Research output: Contribution to journal › Journal article
|<mark>Journal publication date</mark>||02/2013|
|<mark>Journal</mark>||Biodiversity and Conservation|
|Number of pages||17|
Fire is frequently used as tool for land management in the Amazon, but often escapes into surrounding forests, with potentially severe impacts for forest biodiversity. We investigated the effects of single wildfires on ant communities in four geographically distinct regions of the Brazilian Amazon (Roraima, Para, Acre and Mato Grosso) where forests had burned between 8 months and 10 years before our sampling. We established 7-12 transects, 500 m each, in burned and unburned forests in each region to investigate the effects of fire on forest structure and leaf litter ant communities, which were sampled using Winkler sacks. Fire effects on forest structure were more drastic in the most recently burned forests in Acre and Mato Grosso, while the impacts of older burns in Roraima and Para were more subtle.
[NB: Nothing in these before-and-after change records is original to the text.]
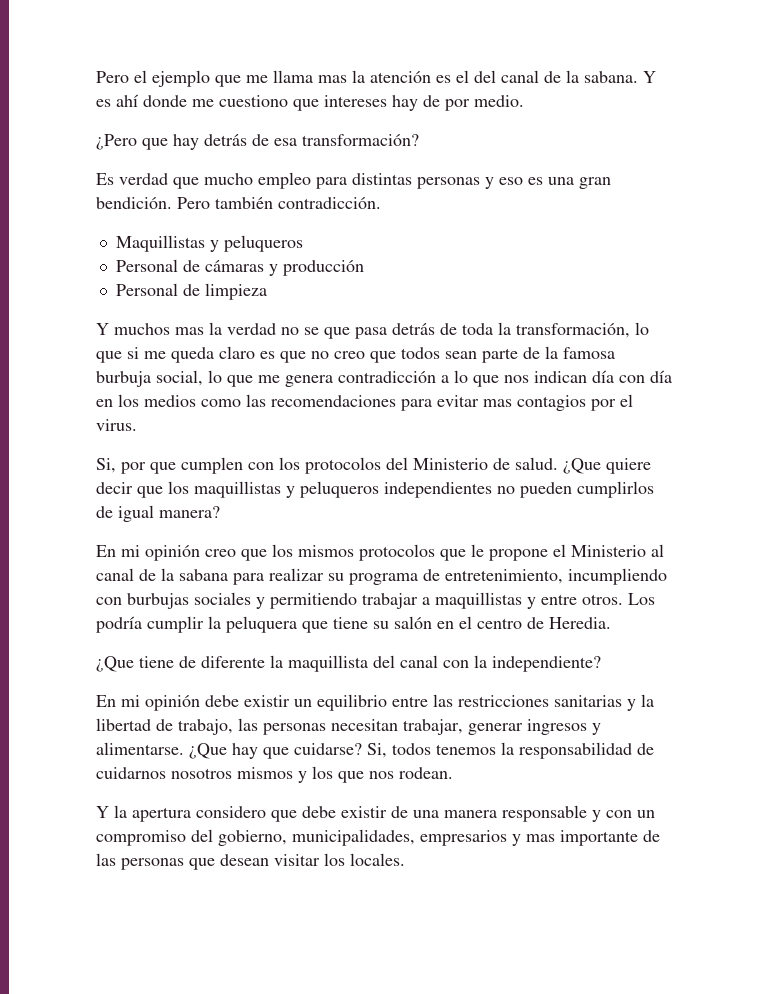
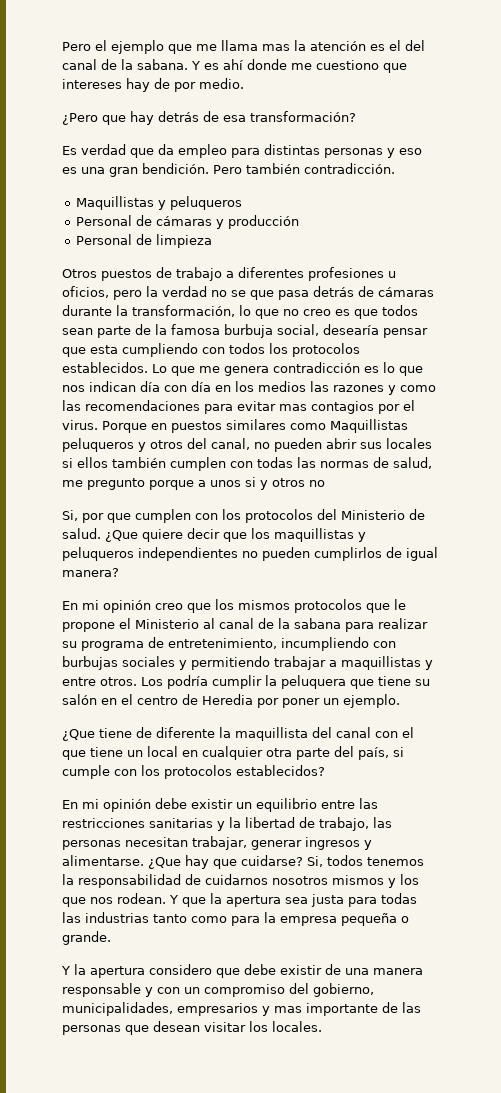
- Es verdad que mucho empleo para distintas personas y eso es una gran bendición.
+ Es verdad que da empleo para distintas personas y eso es una gran bendición.
- Y muchos mas la verdad no se que pasa detrás de toda la transformación, lo que si me queda claro es que no creo que todos sean parte de la famosa burbuja social, lo que me genera contradicción a lo que nos indican día con día en los medios como las recomendaciones para evitar mas contagios por el virus.
+ Otros puestos de trabajo a diferentes profesiones u oficios, pero la verdad no se que pasa detrás de cámaras durante la transformación, lo que no creo es que todos sean parte de la famosa burbuja social, desearía pensar que esta cumpliendo con todos los protocolos establecidos. Lo que me genera contradicción es lo que nos indican día con día en los medios las razones y como las recomendaciones para evitar mas contagios por el virus. Porque en puestos similares como Maquillistas peluqueros y otros del canal, no pueden abrir sus locales si ellos también cumplen con todas las normas de salud, me pregunto porque a unos si y otros no
- Los podría cumplir la peluquera que tiene su salón en el centro de Heredia.
+ Los podría cumplir la peluquera que tiene su salón en el centro de Heredia por poner un ejemplo.
- ¿Que tiene de diferente la maquillista del canal con la independiente?
+ ¿Que tiene de diferente la maquillista del canal con el que tiene un local en cualquier otra parte del país, si cumple con los protocolos establecidos?
+ Y que la apertura sea justa para todas las industrias tanto como para la empresa pequeña o grande.

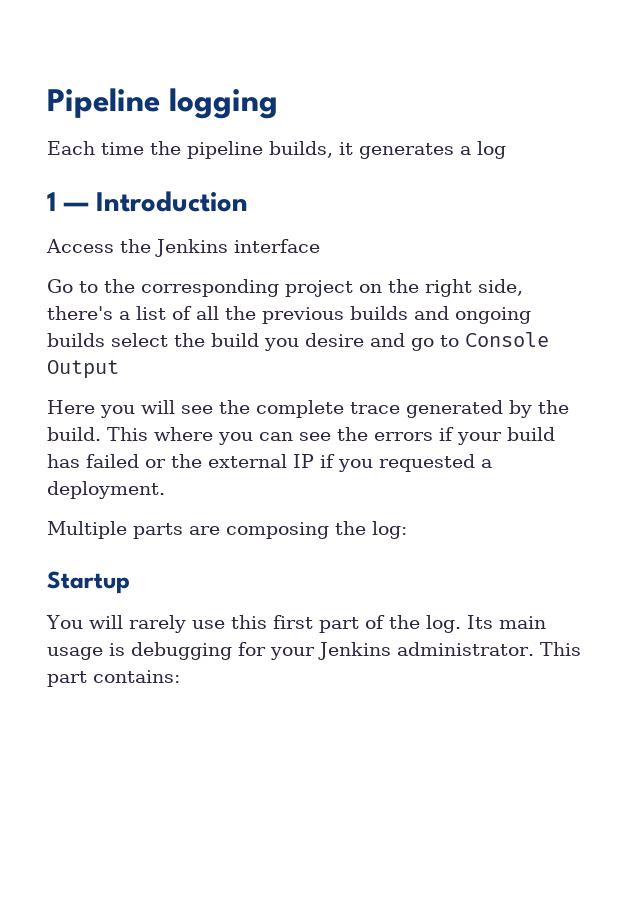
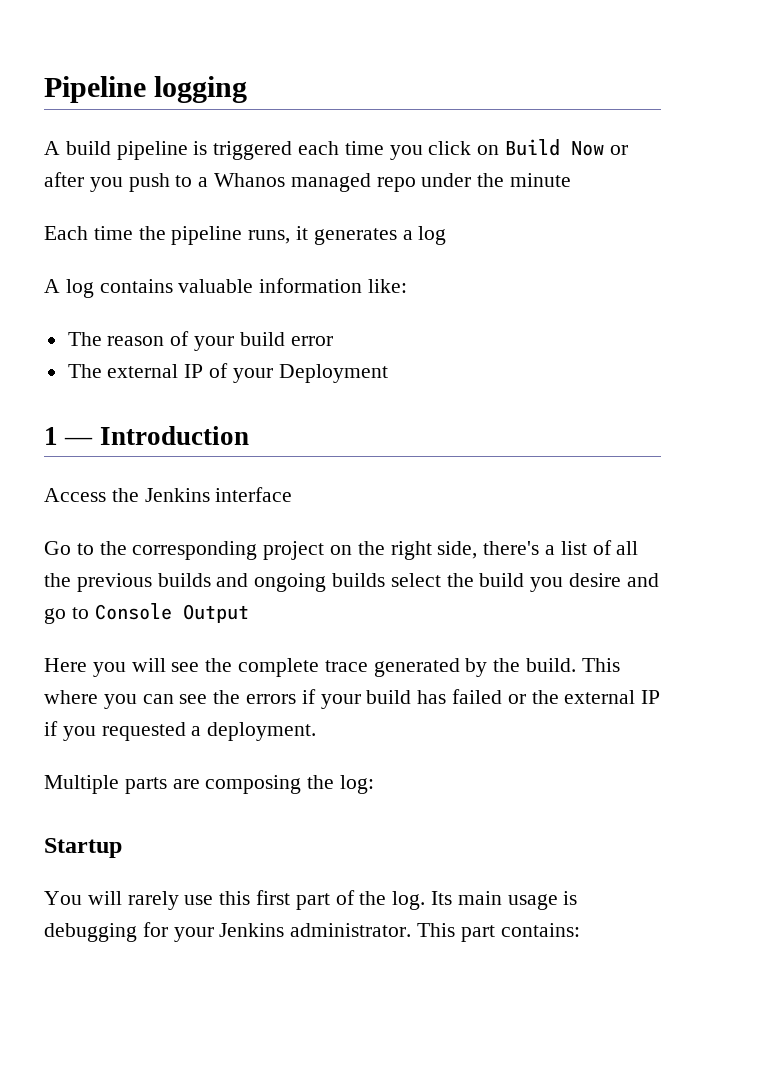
+ A build pipeline is triggered each time you click on Build Now or after you push to a Whanos managed repo under the minute
- Each time the pipeline builds, it generates a log
+ Each time the pipeline runs, it generates a log
+ A log contains valuable information like:
+ The reason of your build error
+ The external IP of your Deployment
Ant species richness was not different between burnt and unburned areas, but community composition differed between burned and control forests in all regions except Mato Grosso. At the species level, indicator species analysis showed that a limited number of species were significant indicators of unburned control forests in all regions, except Acre. Forests structure variables and leaf litter volume were all important in shaping ant communities, but their relative importance varied between regions. Our results indicate that burned forest have different ant species communities from unburned forests, and those differences are still apparent 10 years after the disturbance, highlighting the importance of effective policies for fire management in Amazon.